The Guardian’da yer alan habere göre, kapalı fabrikalar ve neredeyse boş yollar sayesinde, Asya, ABD ve Avrupa şehirlerindeki hava kirliliğinde yüzde 60’a varan düşüşler yaşandı. Sis bulutlarının ortadan kalkmasıyla gökyüzünün maviliği ortaya çıktı ve Kuzey Hindistan’daki insanlar 30 yılın ardından ilk kez Himalayaları görme şansına erişti.
Tabii insan üretimi zehirli gazların ve karbondioksit salınımının düşmesi sonucu toprak, daha fazla güneş ışınına kavuştu. Yılın başında da biliminsanları temiz gökyüzünün dünya yüzeyini parlaklaştıracağına dair görüşleri onayladılar. Uydu ölçümleri 1980’lerin sonuna kadar Avrupa’da yeryüzünün karardığını; ancak, hava kirliliğine karşı çıkarılan yasal düzenlemelerle bunun düzelmeye başladığını gösteriyor. Ama örneğin, Çin yasal düzenlemeler yoluyla gerçekleşecek temizlik etkisini görebilmek için 2005 yılına kadar beklemek zorundaydı.
Hükümetlerin aldığı kısıtlama kararları sonucu daha da temiz olan gökyüzü de işte bu parıldama etkisini daha da arttırdı. Ne var ki, bu kısıtlamaların iklim üzerindeki etkisi henüz anlaşılır değil.
Reading Üniversitesi’nde iklim bilimcisi olan Laura Wilcox, “Aeorosoller (havada ya da gaz içinde dağılan ya da asılı kalan çok küçük ve ince parçacıklar) radyasyonu dağıtmada ya da emmede etkilidir. Bunlar ayrıca bulutları değiştirip yansıtıcı etkisini artırarak daha uzun yaşamasını sağlar.” diyor.

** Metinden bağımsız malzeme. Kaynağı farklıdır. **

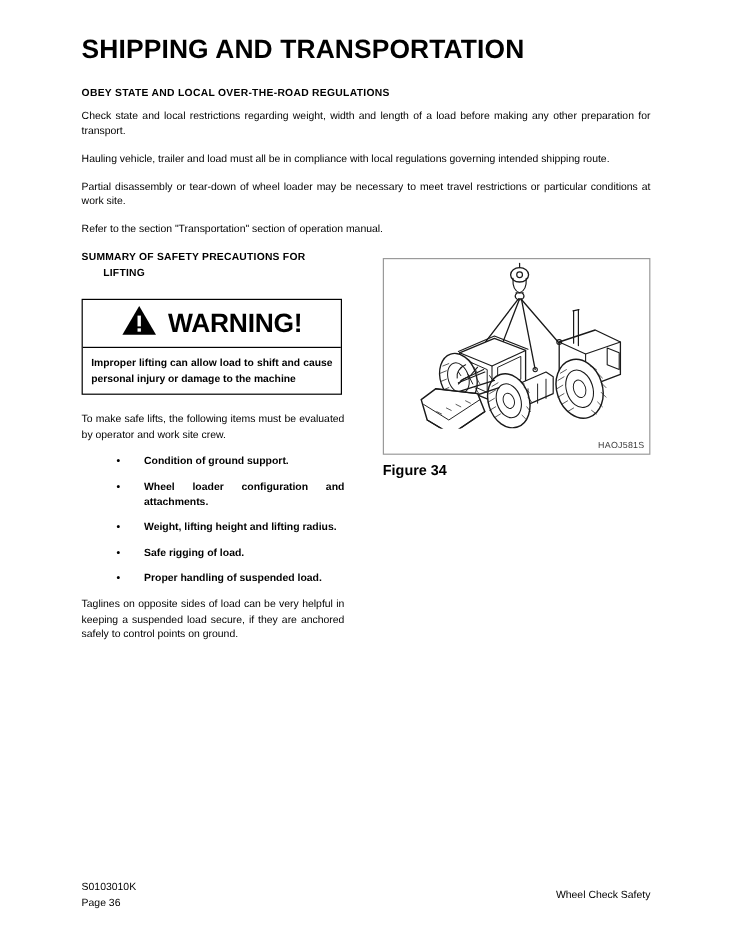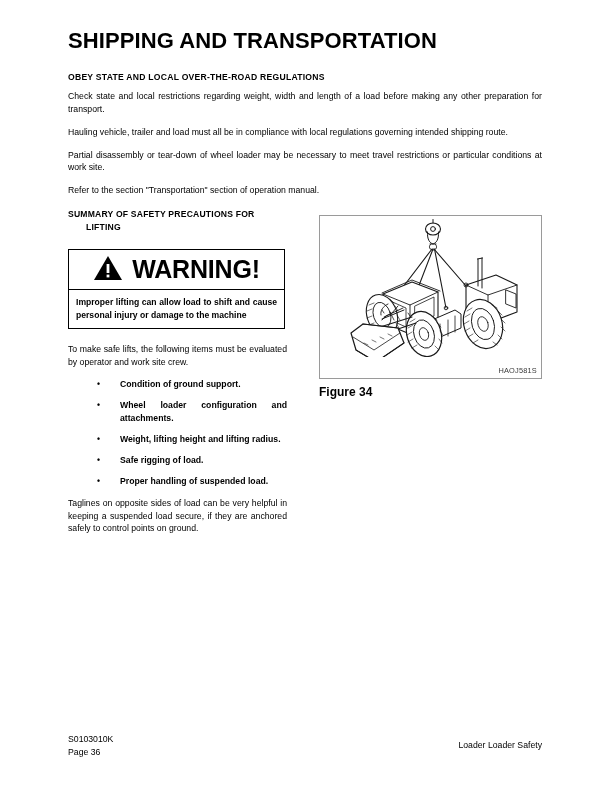"WARNING!" .warning-word { font-size: 25px -> 22px }
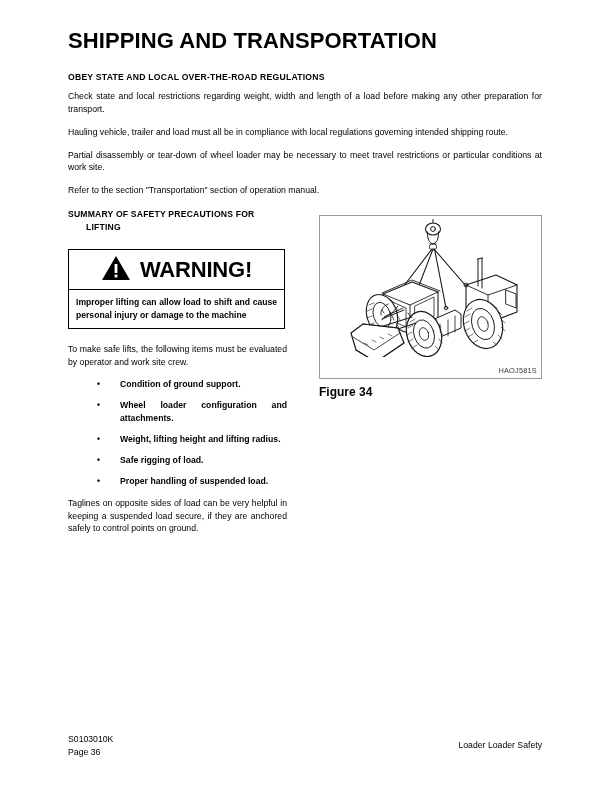"Loader Loader Safety" div.footer-right { text: Loader Loader -> Wheel Check }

Karbondioksitin aksine, aerosoller atmosferde bir veya iki hafta asılı kalır. Bu da kirliliğin düşüşündeki etkinin hemen hissedilmesine yol açar. “Atmosferdeki azalmış aeorosol miktarıyla şimdiden daha fazla solar radyasyon gözlemliyoruz ve bu nedenle hava kirliliğinin yüksek olduğu bölgelerde yüzey ısısının artmasını bekliyoruz.” Görüşünü ortaya koyuyor Wilcox.
Ama hava kirliliğinin düşüşünü gelişigüzel artış ve düşüşlerden arındırıp tespit etmek bir hayli zorlu.
“İngiltere’de Nisan ayı boyunca ülkede etkili olan yüksek basınç nedeniyle belli oranda güneş ışığı gözlemledik” diyen Reading Üniversitesi’nden atmosfer üzerine çalışmalar yapan bilim insanı Richard Allan, “Bu sıradışı hava durumu nedeniyle hava sıcaklıklarındaki artışın temizlenen gökyüzü etkisinden olup olmadığını anlamak güç.” Yorumunu yapıyor.
Yine de daha büyük bölgelerdeki uzun zaman ölçekli ölçümler Covid etkisini gösterebilir. Laura Wilcox ve ekibi bilgisayar simülasyonları yardımıyla daha önce hava kirliliğindeki ani düşüşün iklim değişikliğini hızlandıracağını ortaya koydu.
En uç senaryolarda (hava kalitesinin arttığı durumların da dahil olduğu) bu bilim ekibi, 2050 yılına kadar yılın en sıcak gününün, temiz gökyüzüne bağlı üçte birlik artışla, 4 derece daha fazla olacağına işaret ediyor.
İklim bilimcisi Laura Wilcox, son çalışmasından hareketle Asya’daki hava kirliliğindeki azalmanın, okyanus ve kara sıcaklıkları arasındaki derin ısı farkına neden olacağını bunun da daha yoğun muson yağmurlarına yol açabileceğini tahmin ediyor.
Eğer hava kirliliğindeki düşüş yeteri kadar uzun sürerse bunun iklim üzerindeki etkisi de bilimsel olarak incelenebilecek.